Monty explained there were several species of deer fly in the Fen at this time of the year. We also located black larvae of the rare Buck bean moth which occurs only in this Fen and in the Richmond Fen, and which feeds on Buck bean, a plant found in Fens. About 10 years ago this moth was threatened after the Fen had been sprayed against the gypsy moth, and we were glad to see that it had returned.

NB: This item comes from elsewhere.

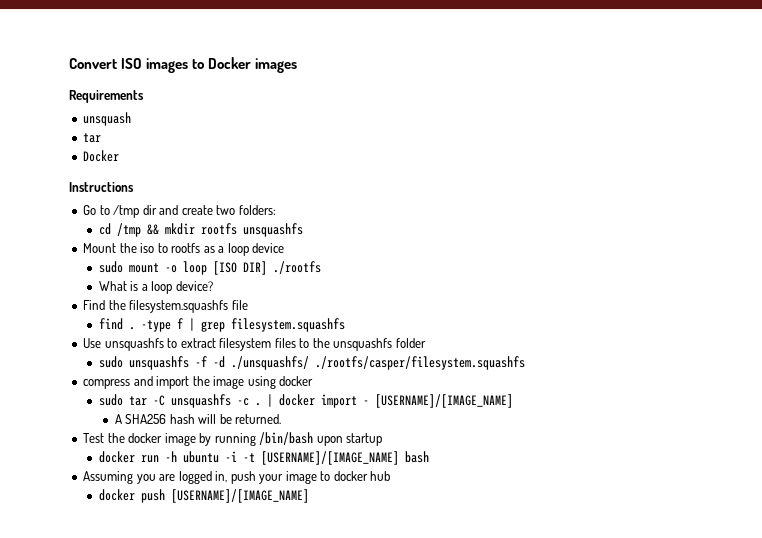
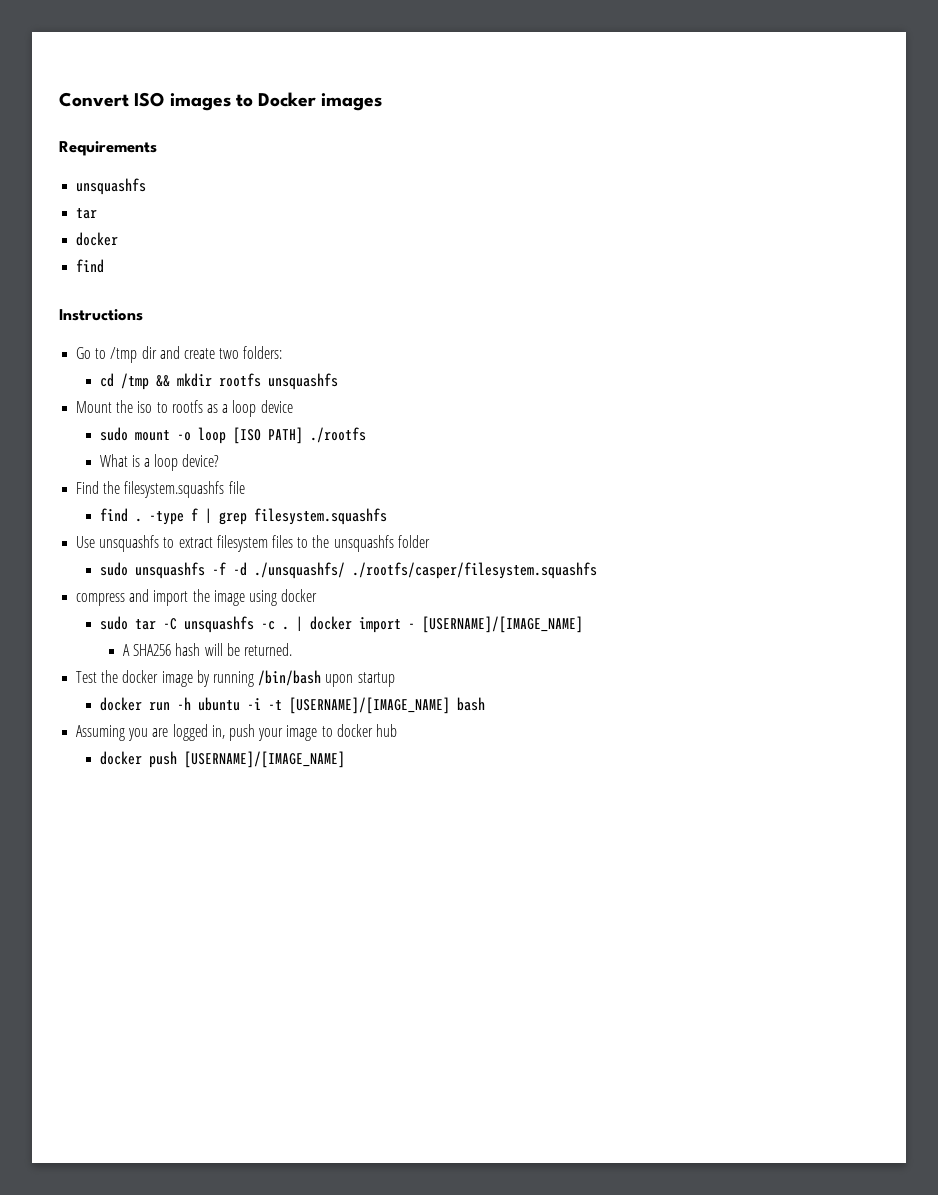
[83,112,132,126] unsquash -> [76,178,147,195] unsquashfs
[83,150,120,162] Docker -> [76,232,119,246] [76,259,105,273] docker // find
[242,261,267,275] DIR] -> [267,427,303,444] PATH]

A few Marsh marigolds were still in flower, as was Labrador tea, yellow lady slipper orchids, and several otherorchids including the rare Dragons’s mouth, a small magenta orchid. Also observed were many native Irises and large red pitcher plants which were in full bloom. Pitcher plants are carnivorous and capture and digest insects in their leaves which have been modified into a pitcher to collect water for this purpose. Also found was the small bog rosemary, pyrola and twin flower, as well as two species of cotton grass in the untreed part of the Fen. Another unusual feature of this Fen were many very large ant hills, often more than three feet in diameter and several feet high. These hills at a later stage could support the growth of small tree seedlings.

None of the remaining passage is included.